Ken Loo, secretary-general of the Garment Manufacturers Association in Cambodia, said that raising the minimum wage to a figure such as $70 would be the equivalent of “suicide” for the industry.

“It would bring the cost of garment factories out of proportion…investors would not longer be able to do business,” Mr Loo said.

The minimum wage should sustain individual workers, but is not responsible for ensuring they have money to send to dependent family members, Mr Loo said.

“[The minimum wage] provides enough nutrients to survive but it doesn’t mean you won’t feel hungry,” he added.

The Free Trade Union issued a statement yesterday saying that it would accept the $11 increase, although it had announced in May that it would strike this week if the minimum wage was not raised by at least $20. FTU president Chea Mony on Sunday said he would indefinitely postpone the strike.

Ath Thon, president of the Coalition of Cambodian Apparel Workers’ Democratic Union, which had campaigned for a minimum wage hike of $43, said that the recent increase is not large enough to satisfy workers, who require a $75 basic salary.

“If [no union leaders] dare to protest, the garment workers themselves will protest,” Mr Thon said.

Kang Chandarot, the director of the Cambodian Institute of Development Study, said he welcomed negotiations rather than demonstrations over the minimum wage.

“We are halfway to getting what we want…workers should get $72 to $75 in basic expenses for those they live with and dependents,” Mr Chandarot said.
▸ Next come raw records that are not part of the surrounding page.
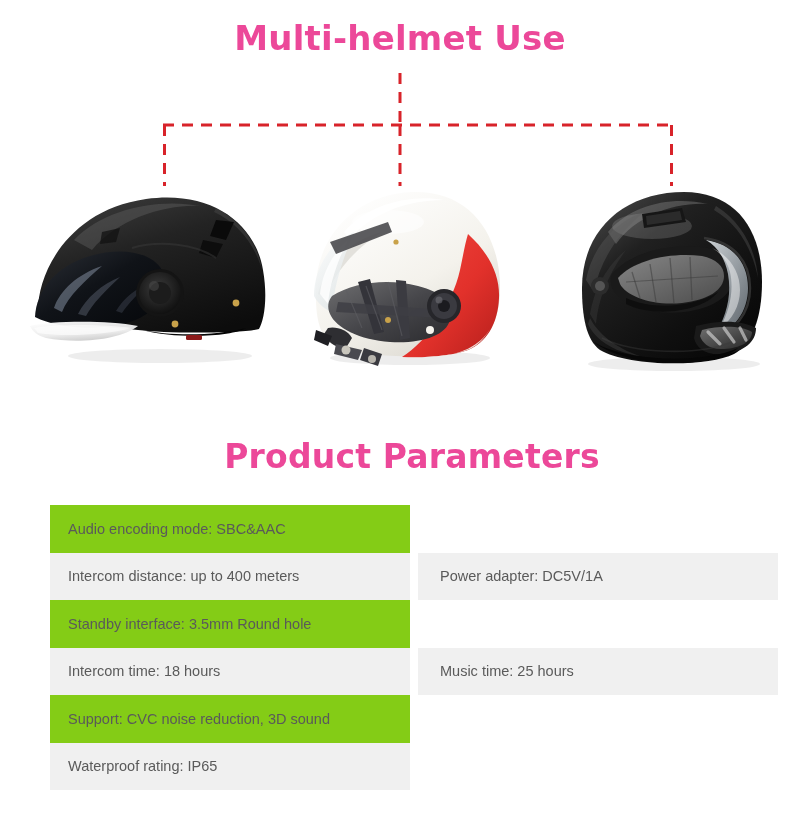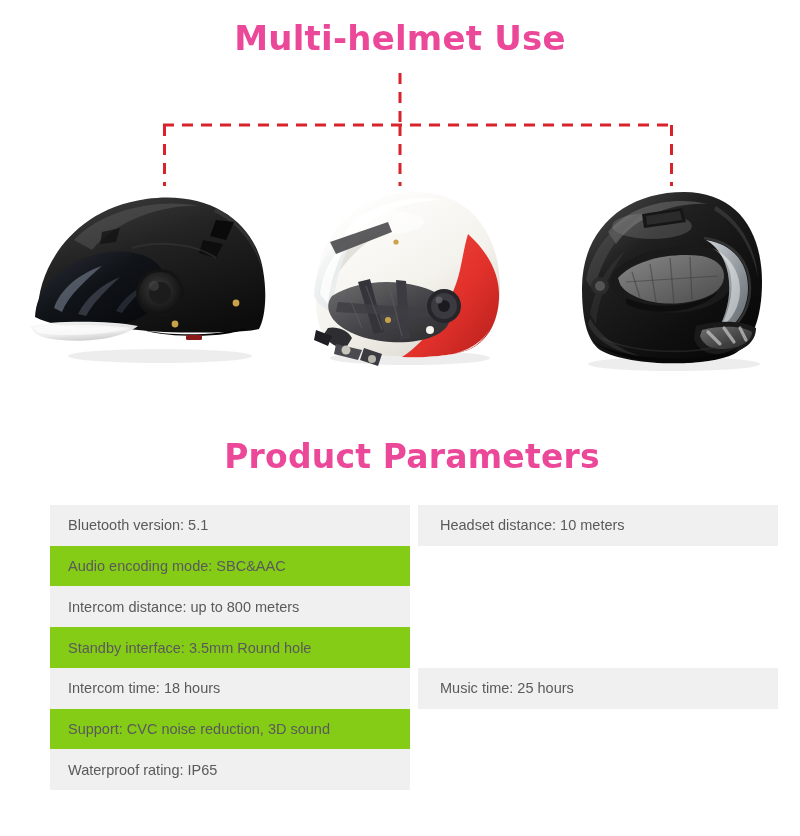--- a/index.html
+++ b/index.html
@@ -340,11 +340,6 @@
 
 <div class="param-table">
 
-  <div class="param-row odd">
-    <div class="param-cell left">Bluetooth version: 5.1</div>
-    <div class="param-gap"></div>
-    <div class="param-cell right">Headset distance: 10 meters</div>
-  </div>
 
   <div class="param-row even">
     <div class="param-cell left">Audio encoding mode: SBC&amp;AAC</div>

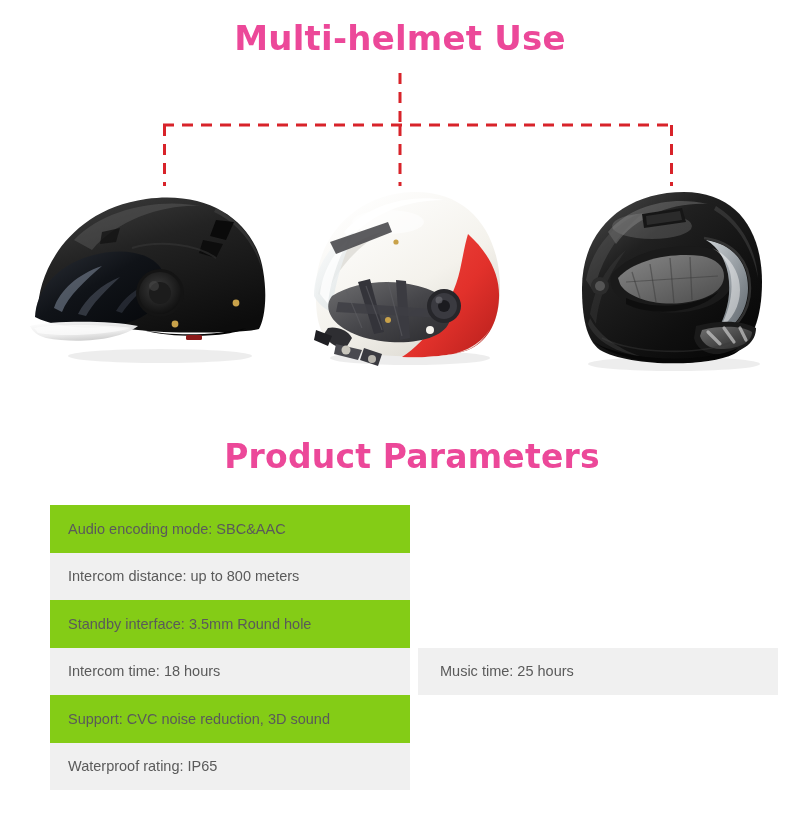--- a/index.html
+++ b/index.html
@@ -347,7 +347,7 @@
   </div>
 
   <div class="param-row odd">
-    <div class="param-cell left">Intercom distance: up to 800 meters</div>
+    <div class="param-cell left">Intercom distance: up to 400 meters</div>
     <div class="param-gap"></div>
   </div>
 

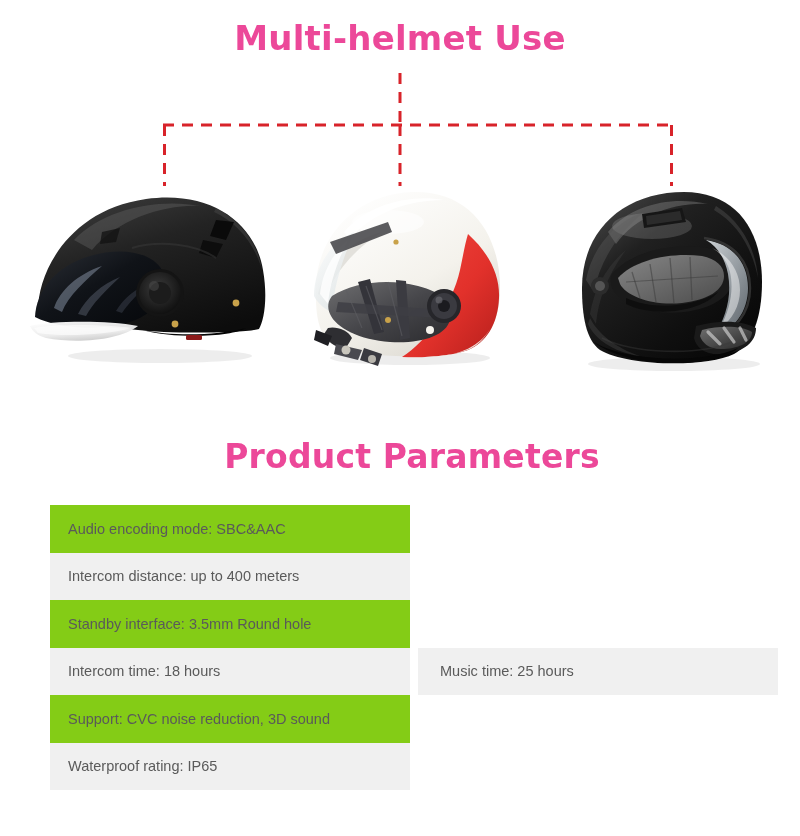--- a/index.html
+++ b/index.html
@@ -349,6 +349,7 @@
   <div class="param-row odd">
     <div class="param-cell left">Intercom distance: up to 400 meters</div>
     <div class="param-gap"></div>
+    <div class="param-cell right">Power adapter: DC5V/1A</div>
   </div>
 
   <div class="param-row even">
However, Tuomo Poutiainen, chief technical adviser to the International Labor Organization’s Better Factories program, said that $61 was a sufficient minimum wage for garment workers, especially when augmented by bonuses and overtime pay. With those extra payments, he said, workers often take home $90 or $100 per month, a reasonable amount to live on in Phnom Penh.

“Overall the $11 increase is going in the right direction,” he added.